── MATERIAL FOR THIS EXERCISE ──
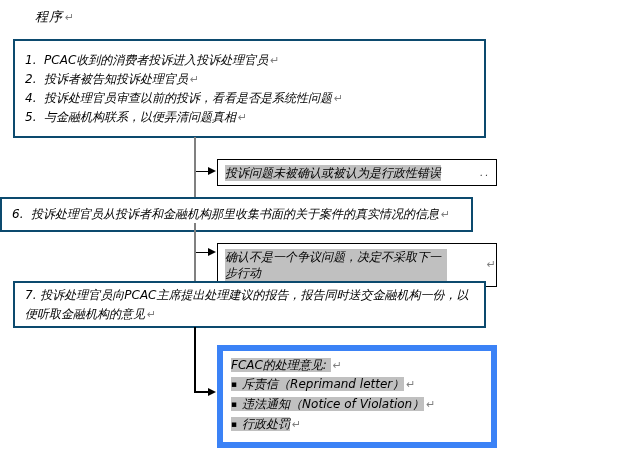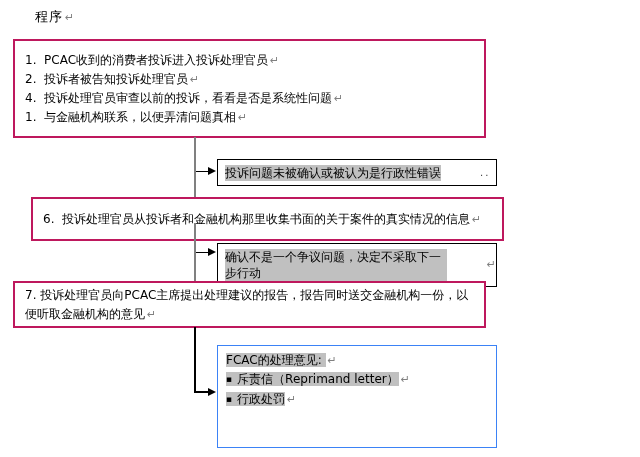--- a/index.html
+++ b/index.html
@@ -14,7 +14,7 @@
     color: #000000;
     overflow: hidden;
   }
-  .abs { position: absolute; }
+  .abs { position: absolute; font-style: italic; }
   .txt { white-space: pre-wrap; }
   .hl { background: #c0c0c0; }
   .pilcrow { color: #808080; font-size: 11px; margin-left: 2px; }

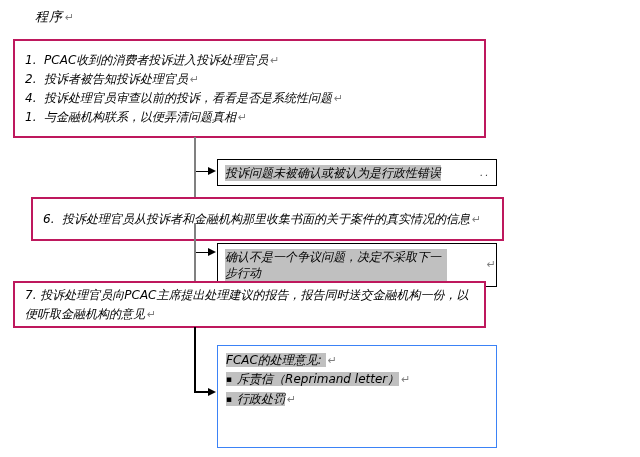--- a/index.html
+++ b/index.html
@@ -22,7 +22,7 @@
 
   
   .pbox {
-    border: 2px solid #be185d;
+    border: 2px solid #0c4a6e;
     background: #ffffff;
     line-height: 19px;
   }

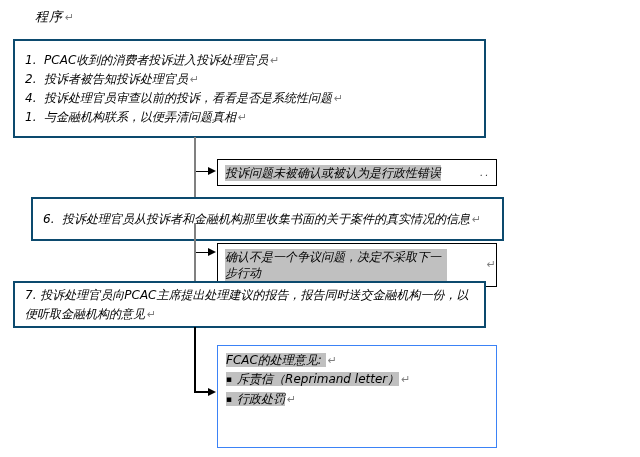--- a/index.html
+++ b/index.html
@@ -80,7 +80,7 @@
     <div><span class="txt">1.  PCAC收到的消费者投诉进入投诉处理官员</span><span class="pilcrow">↵</span></div>
     <div><span class="txt">2.  投诉者被告知投诉处理官员</span><span class="pilcrow">↵</span></div>
     <div><span class="txt">4.  投诉处理官员审查以前的投诉，看看是否是系统性问题</span><span class="pilcrow">↵</span></div>
-    <div><span class="txt">1.  与金融机构联系，以便弄清问题真相</span><span class="pilcrow">↵</span></div>
+    <div><span class="txt">5.  与金融机构联系，以便弄清问题真相</span><span class="pilcrow">↵</span></div>
   </div>
 
   <div class="abs vline-gray" style="left:194px; top:137px; height:61px;"></div>

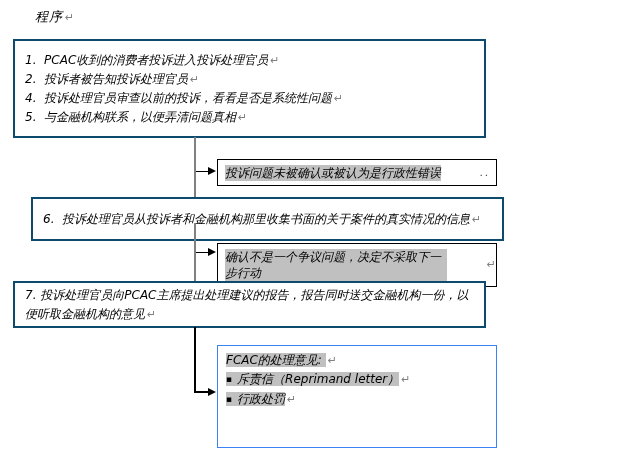--- a/index.html
+++ b/index.html
@@ -93,7 +93,7 @@
       <span class="suffix-dots">..</span>
   </div>
 
-  <div class="abs pbox pbox-single" style="left:31px; top:197px; width:473px; height:44px;">
+  <div class="abs pbox pbox-single" style="left:0; top:197px; width:473px; height:35px;">
     <span class="txt">6.  投诉处理官员从投诉者和金融机构那里收集书面的关于案件的真实情况的信息</span>
       <span class="pilcrow">↵</span>
   </div>

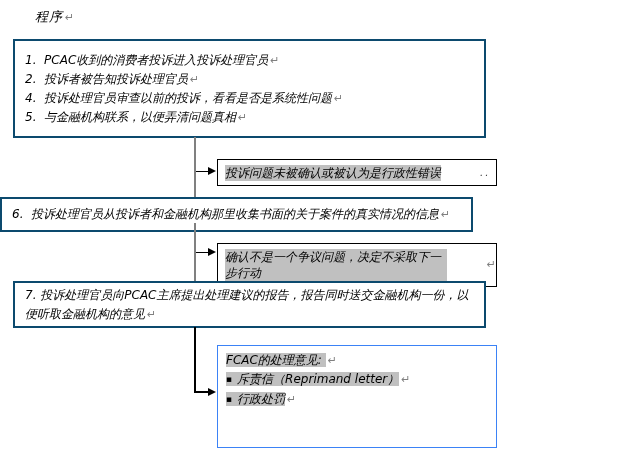--- a/index.html
+++ b/index.html
@@ -55,7 +55,7 @@
 
   
   .fcac-box {
-    border: 1px solid #3b82f6;
+    border: 6px solid #3b82f6;
     background: #ffffff;
     padding: 5px 8px 0 8px;
     line-height: 19px;

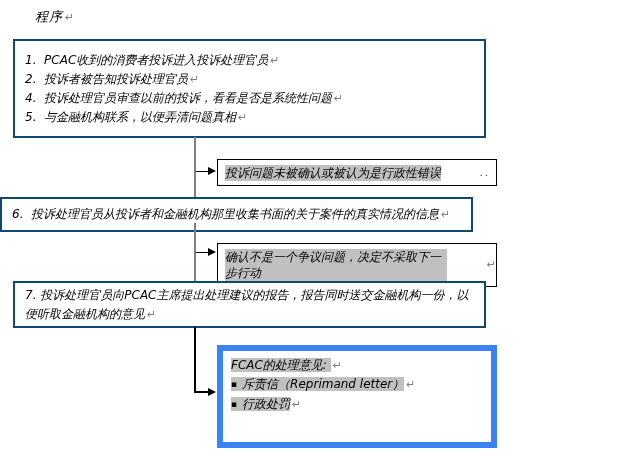--- a/index.html
+++ b/index.html
@@ -124,6 +124,9 @@
       <span class="hl"><span class="bullet">▪</span><span class="txt">斥责信（Reprimand letter）</span></span><span class="pilcrow">↵</span>
     </span>
     <span class="fcac-line">
+      <span class="hl"><span class="bullet">▪</span><span class="txt">违法通知（Notice of Violation）</span></span><span class="pilcrow">↵</span>
+    </span>
+    <span class="fcac-line">
       <span class="hl"><span class="bullet">▪</span><span class="txt">行政处罚</span></span><span class="pilcrow">↵</span>
     </span>
   </div>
───
=== WHAT IS BEING ASKED ===
Omit the pictures, and quote the material above exactly as given.

=== ANSWER SPACE ===
--- a/index.html
+++ b/index.html
@@ -14,7 +14,7 @@
     color: #000000;
     overflow: hidden;
   }
-  .abs { position: absolute; }
+  .abs { position: absolute; font-style: italic; }
   .txt { white-space: pre-wrap; }
   .hl { background: #c0c0c0; }
   .pilcrow { color: #808080; font-size: 11px; margin-left: 2px; }

--- a/index.html
+++ b/index.html
@@ -22,7 +22,7 @@
 
   
   .pbox {
-    border: 2px solid #be185d;
+    border: 2px solid #0c4a6e;
     background: #ffffff;
     line-height: 19px;
   }

--- a/index.html
+++ b/index.html
@@ -80,7 +80,7 @@
     <div><span class="txt">1.  PCAC收到的消费者投诉进入投诉处理官员</span><span class="pilcrow">↵</span></div>
     <div><span class="txt">2.  投诉者被告知投诉处理官员</span><span class="pilcrow">↵</span></div>
     <div><span class="txt">4.  投诉处理官员审查以前的投诉，看看是否是系统性问题</span><span class="pilcrow">↵</span></div>
-    <div><span class="txt">1.  与金融机构联系，以便弄清问题真相</span><span class="pilcrow">↵</span></div>
+    <div><span class="txt">5.  与金融机构联系，以便弄清问题真相</span><span class="pilcrow">↵</span></div>
   </div>
 
   <div class="abs vline-gray" style="left:194px; top:137px; height:61px;"></div>

--- a/index.html
+++ b/index.html
@@ -93,7 +93,7 @@
       <span class="suffix-dots">..</span>
   </div>
 
-  <div class="abs pbox pbox-single" style="left:31px; top:197px; width:473px; height:44px;">
+  <div class="abs pbox pbox-single" style="left:0; top:197px; width:473px; height:35px;">
     <span class="txt">6.  投诉处理官员从投诉者和金融机构那里收集书面的关于案件的真实情况的信息</span>
       <span class="pilcrow">↵</span>
   </div>

--- a/index.html
+++ b/index.html
@@ -55,7 +55,7 @@
 
   
   .fcac-box {
-    border: 1px solid #3b82f6;
+    border: 6px solid #3b82f6;
     background: #ffffff;
     padding: 5px 8px 0 8px;
     line-height: 19px;

--- a/index.html
+++ b/index.html
@@ -124,6 +124,9 @@
       <span class="hl"><span class="bullet">▪</span><span class="txt">斥责信（Reprimand letter）</span></span><span class="pilcrow">↵</span>
     </span>
     <span class="fcac-line">
+      <span class="hl"><span class="bullet">▪</span><span class="txt">违法通知（Notice of Violation）</span></span><span class="pilcrow">↵</span>
+    </span>
+    <span class="fcac-line">
       <span class="hl"><span class="bullet">▪</span><span class="txt">行政处罚</span></span><span class="pilcrow">↵</span>
     </span>
   </div>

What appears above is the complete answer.